- _AVAILABLE DATA_:
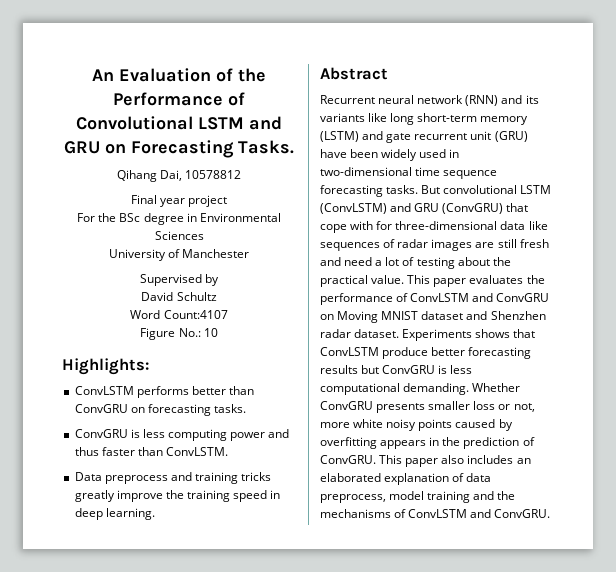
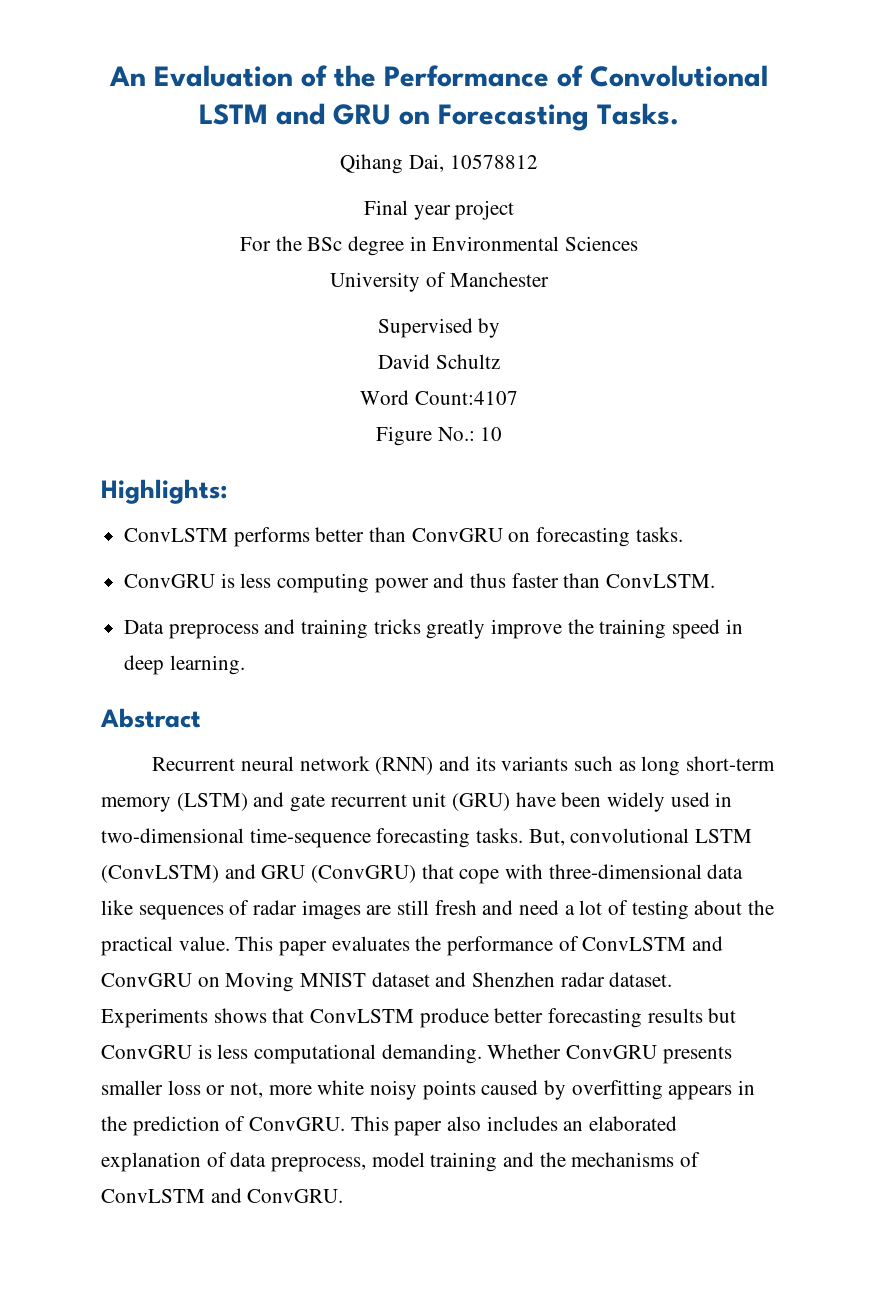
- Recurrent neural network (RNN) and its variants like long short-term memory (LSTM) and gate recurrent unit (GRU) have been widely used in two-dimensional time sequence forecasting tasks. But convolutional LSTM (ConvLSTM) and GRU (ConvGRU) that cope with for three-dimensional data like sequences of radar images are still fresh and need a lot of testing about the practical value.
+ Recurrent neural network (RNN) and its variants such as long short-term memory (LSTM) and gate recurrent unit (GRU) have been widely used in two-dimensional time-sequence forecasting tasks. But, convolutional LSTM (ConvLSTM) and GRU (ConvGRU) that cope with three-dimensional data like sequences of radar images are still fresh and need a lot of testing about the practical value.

* * *

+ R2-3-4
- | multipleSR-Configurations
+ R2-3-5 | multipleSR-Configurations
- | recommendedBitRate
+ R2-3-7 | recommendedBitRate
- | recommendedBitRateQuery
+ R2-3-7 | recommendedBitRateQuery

---

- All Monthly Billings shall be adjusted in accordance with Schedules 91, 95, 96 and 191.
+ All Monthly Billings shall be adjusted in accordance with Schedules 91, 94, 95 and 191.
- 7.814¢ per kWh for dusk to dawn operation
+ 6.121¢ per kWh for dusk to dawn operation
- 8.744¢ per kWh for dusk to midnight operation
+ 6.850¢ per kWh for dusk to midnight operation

- _PROMPT_: Above is a listing; print exactly its lines from the one with "R2-3-5 | multipleSR-Configurations" through the one with "R2-3-7 | recommendedBitRateQuery", and no other lines.

- _EXERCISE RESPONSE_:
+ R2-3-5 | multipleSR-Configurations
- | recommendedBitRate
+ R2-3-7 | recommendedBitRate
- | recommendedBitRateQuery
+ R2-3-7 | recommendedBitRateQuery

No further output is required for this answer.